Using Oracle ZFS Storage Appliance for OLAP Workload

OLAP database workloads are mostly SQL queries going after a large chunk of tables or batch process loading bulk of data overnight. You might be loading Terabytes of data to your data warehouse system but those will not be considered random DML statements, hence critical workload will be users only query supporting DSS. This very true nature of DDS can be a good fit for databases compression including HCC. When it comes to using database compression one must understand that HCC will require some maintenance work to keep database HCC compress and it does not support OLTP compression. You should only use compression if you are cloning or duplicating a databases environment which already uses database compression so it can be a true representation of source environment. Additionally, you have an option to both tablespace format traditional big file tablespace but it’s recommended to user big file tablespace to achieve better performance, flexibility, and capacity. Finally, remember to use Oracle Direct NFS as it’s not recommended to use Oracle Intelligent Storage Protocol (OISP) for OLAP workload.

 

Recommended OLTP Database Layout on ZFS Storage
Oracle Files Record Size Sync Write Bias Read Cache Compression Example Share Name Storage Profile
Datafiles 32K latency all data and metadata LZ4 data Mirrored (NSPF)
Temp 128K latency do not use cache devices LZ4 temp Mirrored (NSPF)
Archive logs 1M throughput do not use cache devices LZ4 archive Mirrored (NSPF)
RMAN Backup 1M throughput do not use cache devices LZ4 backup Mirrored (NSPF)

Source: Oracle

Now let’s look into rest of the recommendation mapping different databases files to their recommended location and record sizes. Data files, temp files, and archive logs can be placed ton ZFS share with respective record sizes 128K, 128K, and 1M.  Even though you have the option to place redo logs and control on ZFS share, it’s best practices to place online redo logs and control files in the default Fast Recovery Area (FRA) on the preconfigured Exadata ASM diskgroup. It is hard to justify placing these two type of sensitive database files on ZFS share as they will not take much space and require high latency.

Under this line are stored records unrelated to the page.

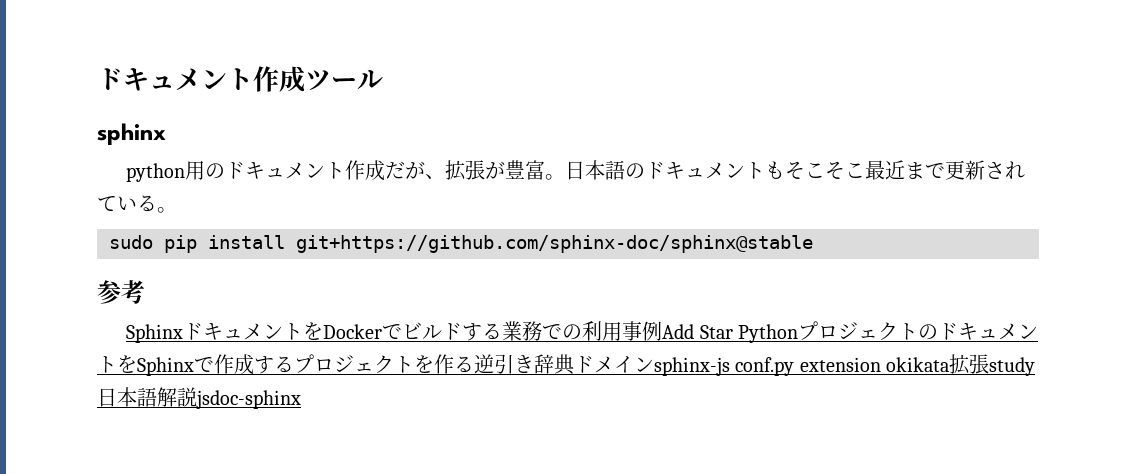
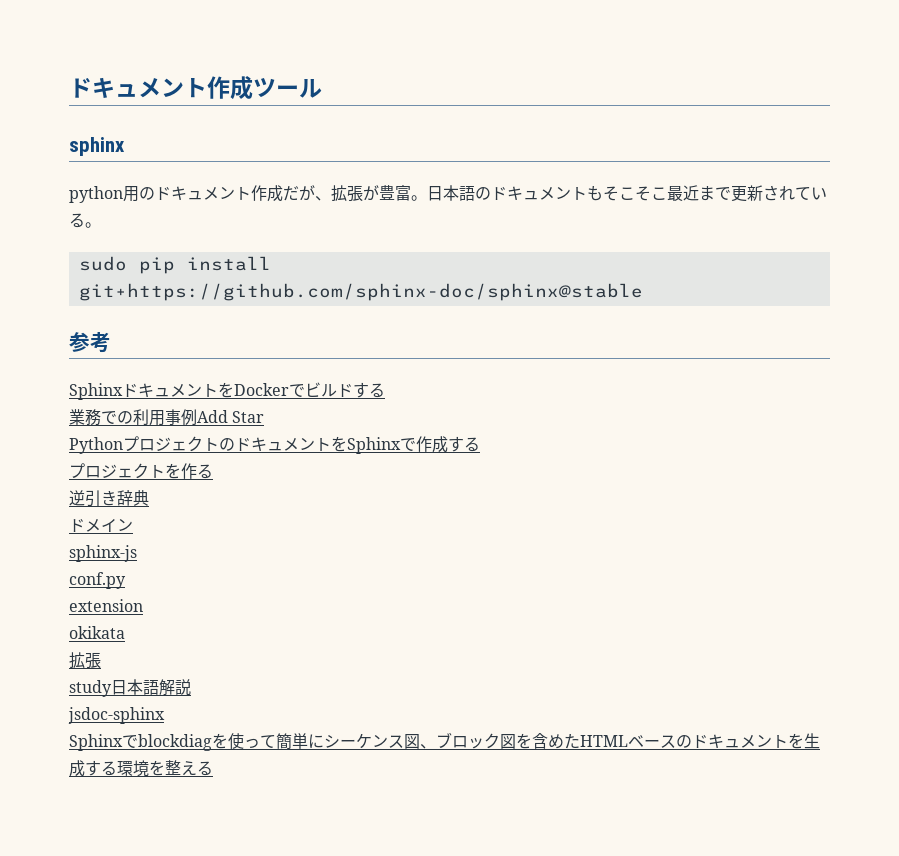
- SphinxドキュメントをDockerでビルドする業務での利用事例Add Star PythonプロジェクトのドキュメントをSphinxで作成するプロジェクトを作る逆引き辞典ドメインsphinx-js conf.py extension okikata拡張study日本語解説jsdoc-sphinx
+ SphinxドキュメントをDockerでビルドする
+ 業務での利用事例Add Star
+ PythonプロジェクトのドキュメントをSphinxで作成する
+ プロジェクトを作る
+ 逆引き辞典
+ ドメイン
+ sphinx-js
+ conf.py
+ extension
+ okikata
+ 拡張
+ study日本語解説
+ jsdoc-sphinx
+ Sphinxでblockdiagを使って簡単にシーケンス図、ブロック図を含めたHTMLベースのドキュメントを生成する環境を整える

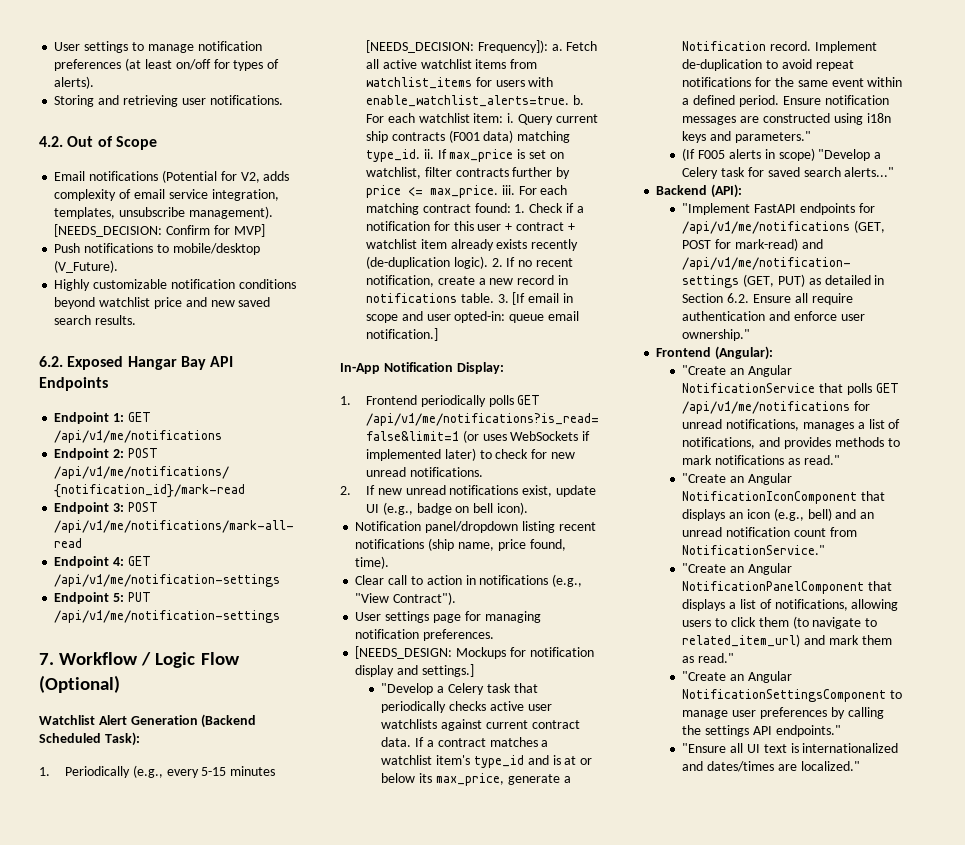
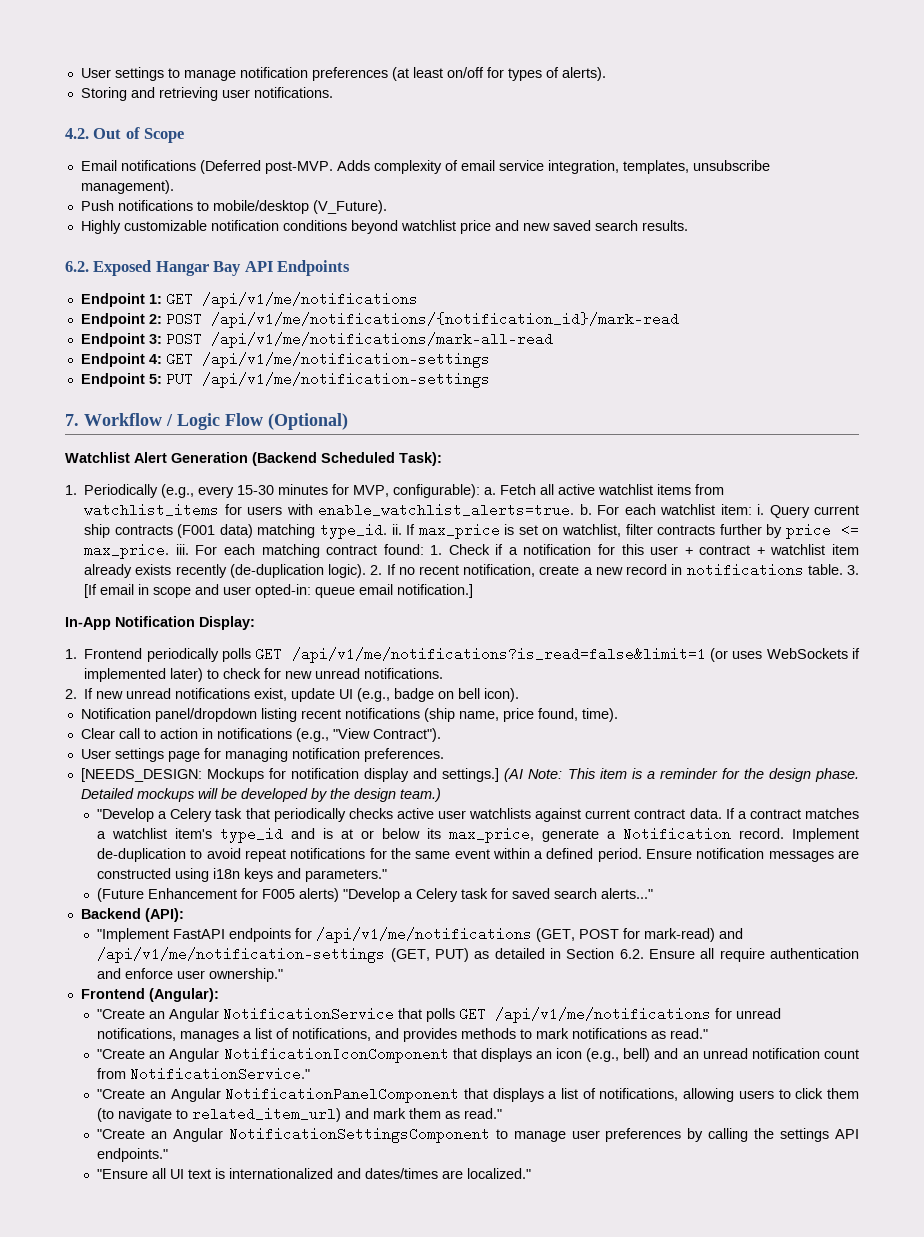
- Email notifications (Potential for V2, adds complexity of email service integration, templates, unsubscribe management). [NEEDS_DECISION: Confirm for MVP]
+ Email notifications (Deferred post-MVP. Adds complexity of email service integration, templates, unsubscribe management).
- 1. Periodically (e.g., every 5-15 minutes [NEEDS_DECISION: Frequency]): a.
+ 1. Periodically (e.g., every 15-30 minutes for MVP, configurable): a.
+ (AI Note: This item is a reminder for the design phase. Detailed mockups will be developed by the design team.)
- (If F005 alerts in scope) "Develop a Celery task for saved search alerts..."
+ (Future Enhancement for F005 alerts) "Develop a Celery task for saved search alerts..."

What is so special about Oracle ZFS Storage Appliance?

  1. Oracle ZFS provides extreme network bandwidth with 10G and InfiniBand connection with built-in network redundancy.
  2. Oracle ZFS provides extreme network bandwidth with 10G and InfiniBand connection with built-in network redundancy.
  3. Oracle ZFS ensure data integrity using feature like copy-on-write, metadata check summing, detect silent data corruption and errors correction before it is too late.
  4. Oracle ZFS uses an Oracle Intelligent Storage Protocol (OISP) to uniquely identify different types databases IO request and help you effectivity addressing performance bottlenecks using built-in Analytics.
  5. Oracle ZFS is extremely easy to manage using native web management interface and provides integration option with Oracle Enterprise Manager.
  6. Oracle ZFS support full range to compression options and tightly integrated with Oracle database to provide Hybrid Columnar Compression (HCC) which is only available on Oracle storage.
  7. Oracle ZFS is tightly integrated with Oracle database which helps achieve extreme backup rate up to 42 TB/hr and restore rate up 55 TB/hr.
  8. Oracle ZFS storage supports highly redundant and scalable InfiniBand architecture which can be seamlessly integrated with Oracle Exadata Machine to provide cost-effective storage option.
  9. Oracle ZFS appliance is integrated with Oracle RMAN to provide up to 2000 concurrent threads evenly distributed across many channels spread across multiple controllers.
  10. Oracle ZFS uses Oracle Direct NFS to reducing CPU and memory overhead by bypassing the operating system and writing buffers directly to user space.
  11. Oracle ZFS support 1MP record size to reduce number of IOPS that are required to disk, preserves the I/O size from RMAN buffers to storage, and improves performance of large block sequential operations.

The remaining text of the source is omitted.